Begin with the line containing "- Searching the" and reproduce it and all later lines exactly, through the last line of the records. Add nothing else.

Exercise materials:
= Beginning of Section =

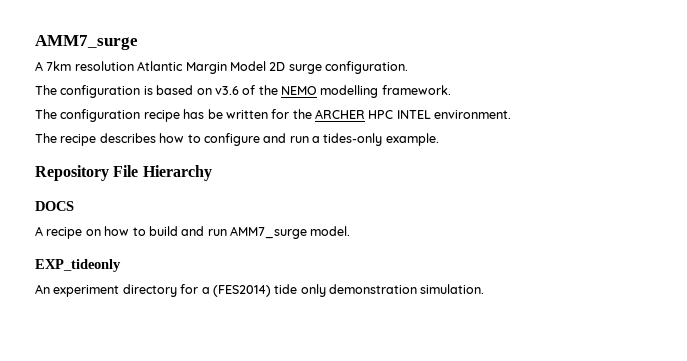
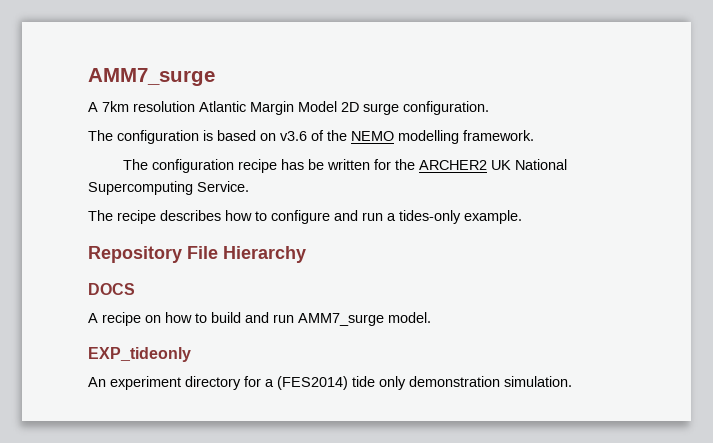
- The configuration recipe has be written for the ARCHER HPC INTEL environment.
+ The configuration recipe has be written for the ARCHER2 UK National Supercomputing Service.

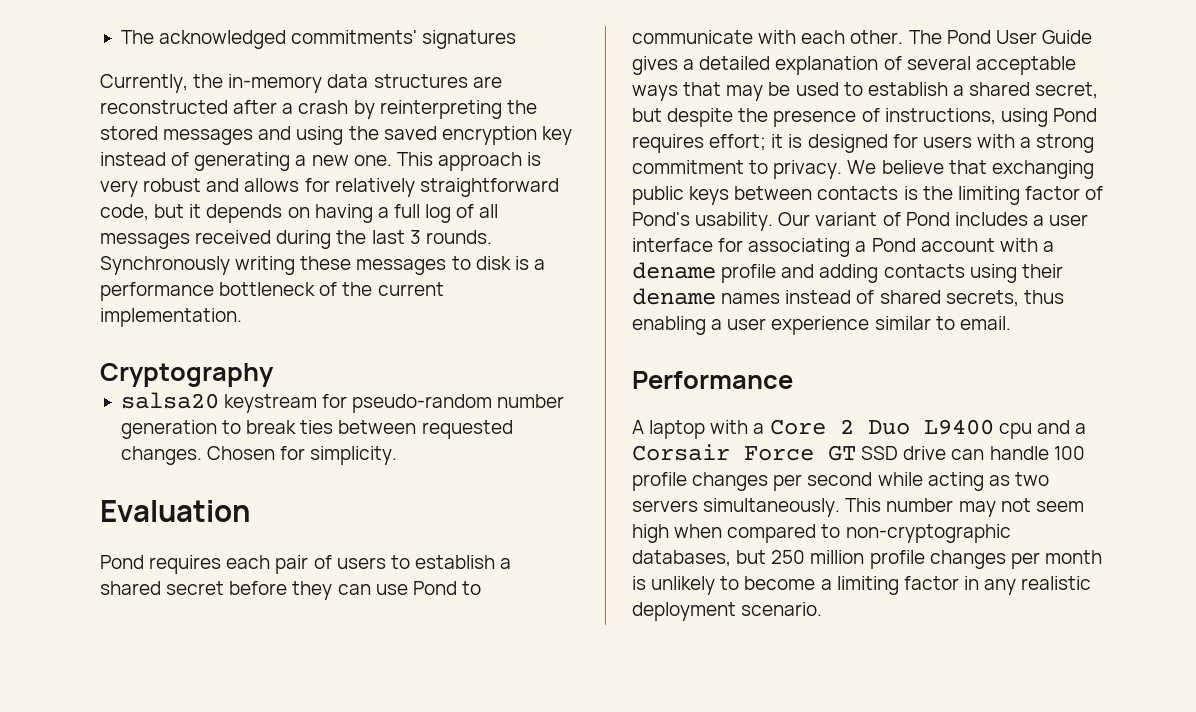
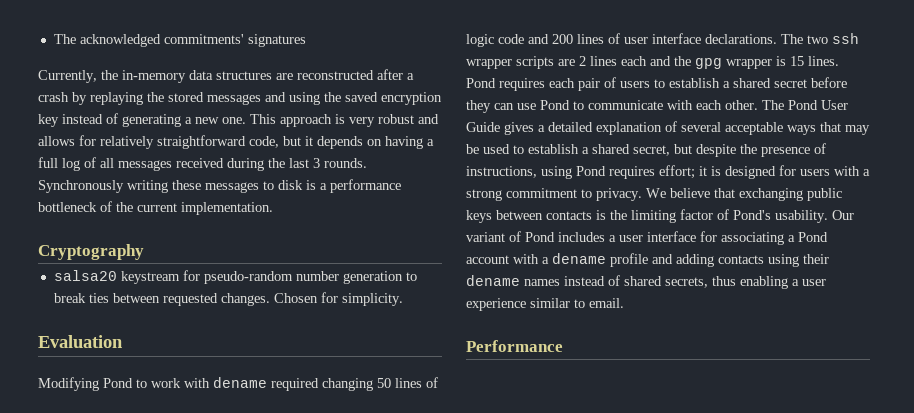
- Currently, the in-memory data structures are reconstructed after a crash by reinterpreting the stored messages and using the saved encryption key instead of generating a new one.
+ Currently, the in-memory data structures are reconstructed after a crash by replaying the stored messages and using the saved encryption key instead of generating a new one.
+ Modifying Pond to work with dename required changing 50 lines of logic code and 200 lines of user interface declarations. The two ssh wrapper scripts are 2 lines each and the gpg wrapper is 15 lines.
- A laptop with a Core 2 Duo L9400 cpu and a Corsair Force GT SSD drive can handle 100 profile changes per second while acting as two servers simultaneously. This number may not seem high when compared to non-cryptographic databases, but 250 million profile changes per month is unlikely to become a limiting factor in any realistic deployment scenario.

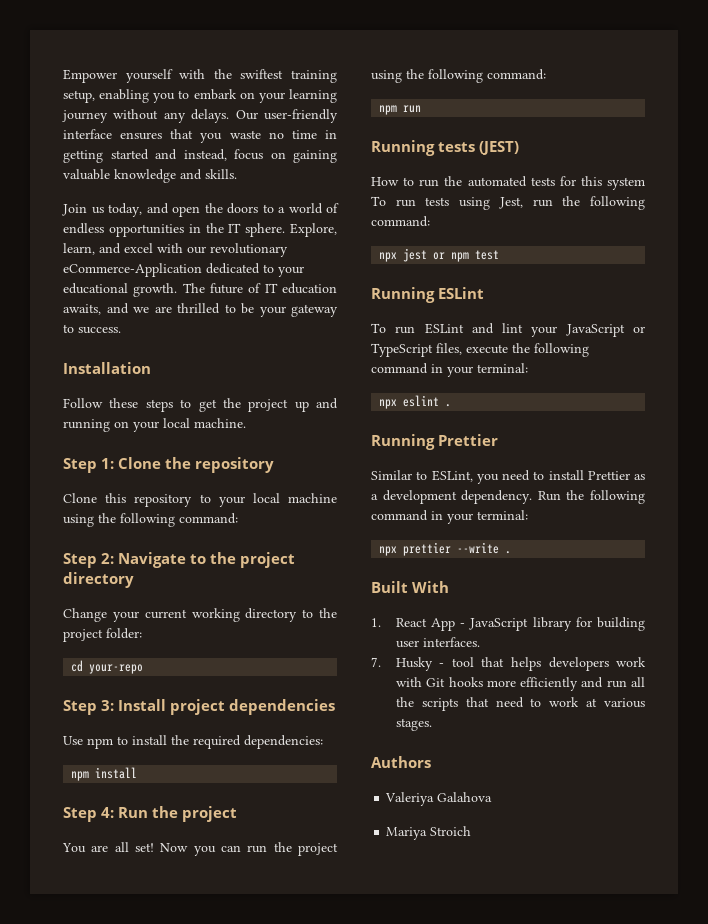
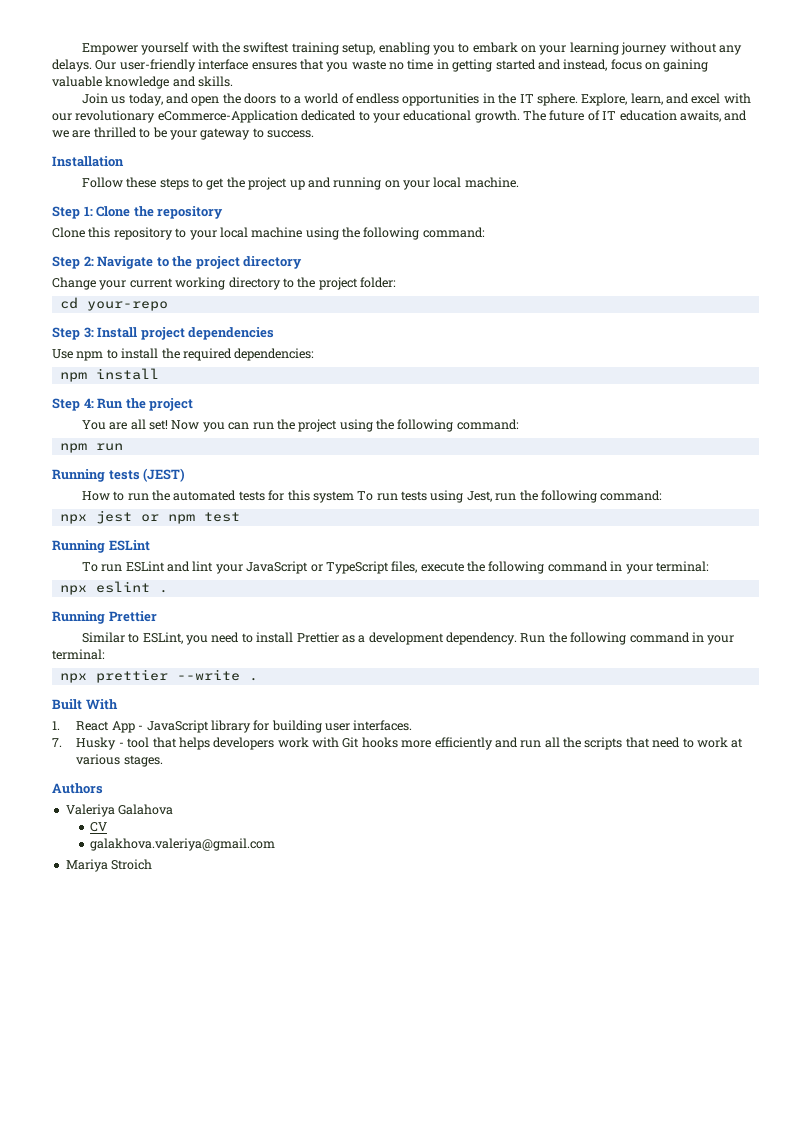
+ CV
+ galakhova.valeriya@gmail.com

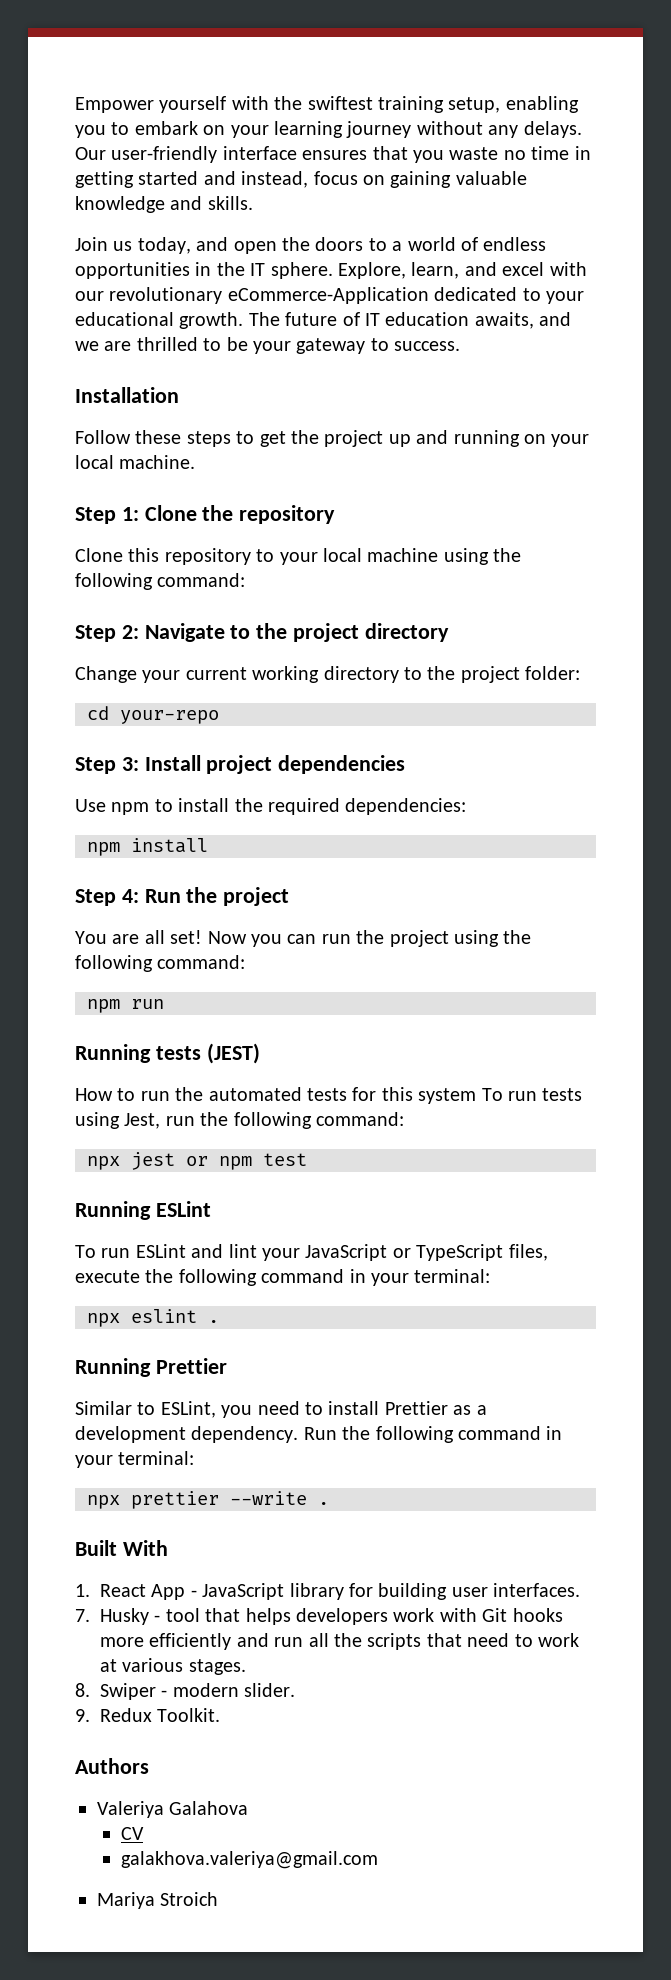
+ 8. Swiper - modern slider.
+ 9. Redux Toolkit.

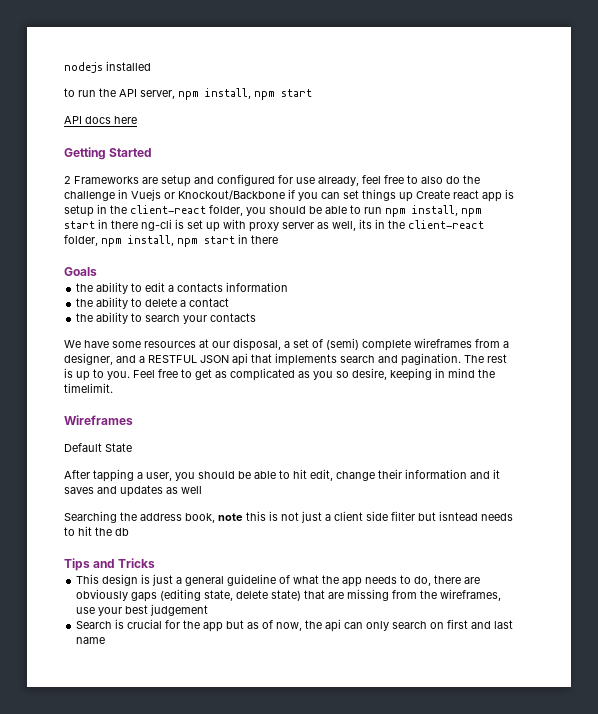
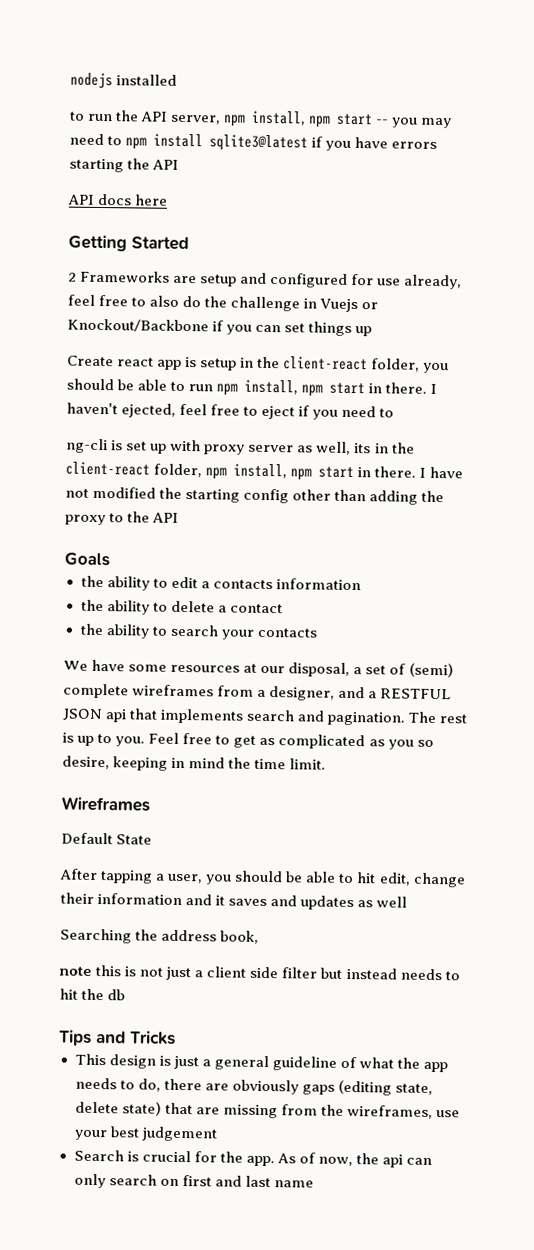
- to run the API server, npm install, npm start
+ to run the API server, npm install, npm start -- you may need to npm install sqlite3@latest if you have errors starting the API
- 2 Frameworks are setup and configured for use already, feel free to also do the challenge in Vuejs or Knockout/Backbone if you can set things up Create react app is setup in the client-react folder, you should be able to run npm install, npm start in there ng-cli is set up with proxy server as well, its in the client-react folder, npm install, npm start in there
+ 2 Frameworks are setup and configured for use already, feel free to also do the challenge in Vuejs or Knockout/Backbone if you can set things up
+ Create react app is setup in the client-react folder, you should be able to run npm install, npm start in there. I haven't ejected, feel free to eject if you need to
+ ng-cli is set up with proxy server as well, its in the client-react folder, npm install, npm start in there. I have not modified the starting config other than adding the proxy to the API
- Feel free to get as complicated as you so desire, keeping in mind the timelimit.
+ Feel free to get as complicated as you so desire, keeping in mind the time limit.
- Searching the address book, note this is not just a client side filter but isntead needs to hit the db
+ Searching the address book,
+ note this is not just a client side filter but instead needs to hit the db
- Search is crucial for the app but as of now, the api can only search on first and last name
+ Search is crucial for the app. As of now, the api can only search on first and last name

= End of Section =

Answer:
- Searching the address book, note this is not just a client side filter but isntead needs to hit the db
+ Searching the address book,
+ note this is not just a client side filter but instead needs to hit the db
- Search is crucial for the app but as of now, the api can only search on first and last name
+ Search is crucial for the app. As of now, the api can only search on first and last name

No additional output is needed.